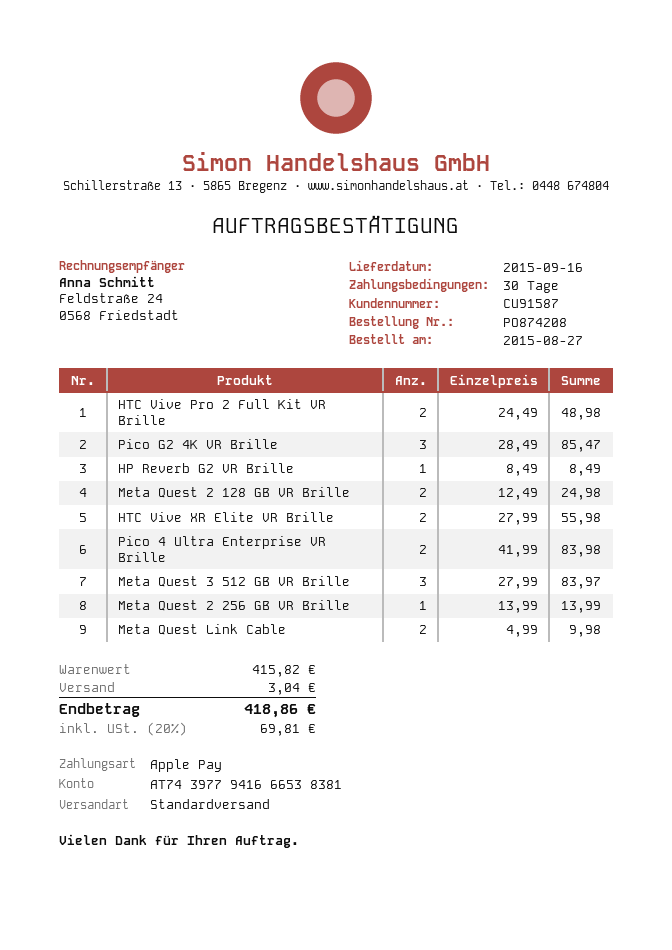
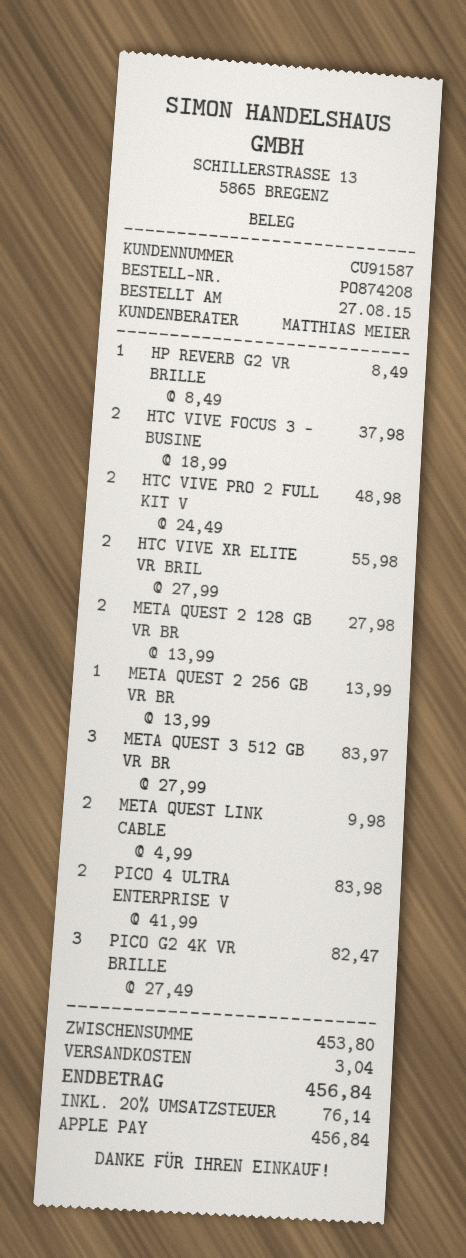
Pico G2 4K VR Brille: 3 x 28.49 = 85.47 -> 3 x 27.49 = 82.47
Meta Quest 2 128 GB VR Brille: 2 x 12.49 = 24.98 -> 2 x 13.99 = 27.98
HTC VIVE FOCUS 3 - BUSINE: none -> 2 x 18.99 = 37.98
subtotal: 415.82 -> 453.80
tax: 20% = 69.81 -> 20% = 76.14
total: 418.86 -> 456.84

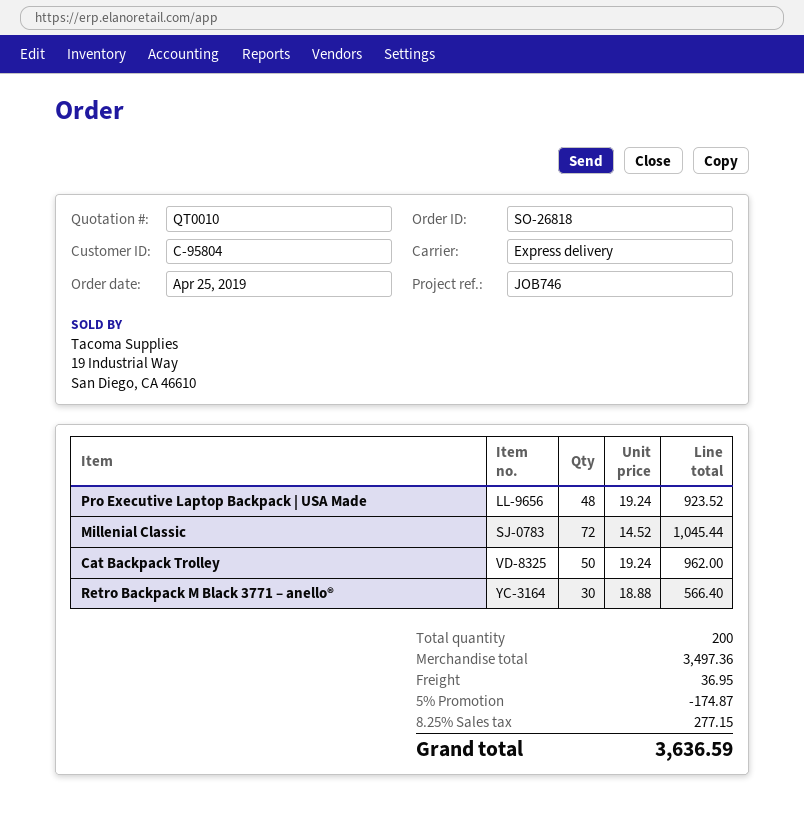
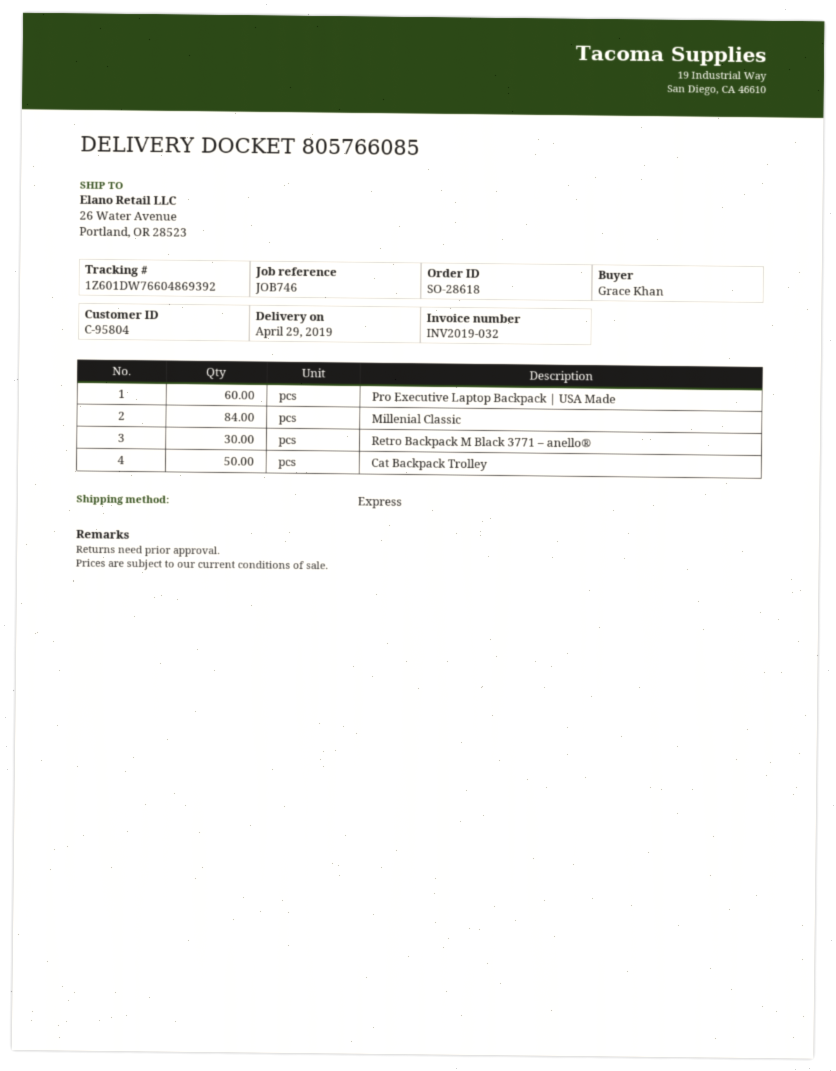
order number: SO-26818 -> SO-28618
Pro Executive Laptop Backpack | USA Made: 48 -> 60
Millenial Classic: 72 -> 84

++++++++

* [What is being asked] A single number is the expected answer: how many lines of the records above contain the word "Brille".

* [Exercise answer] 2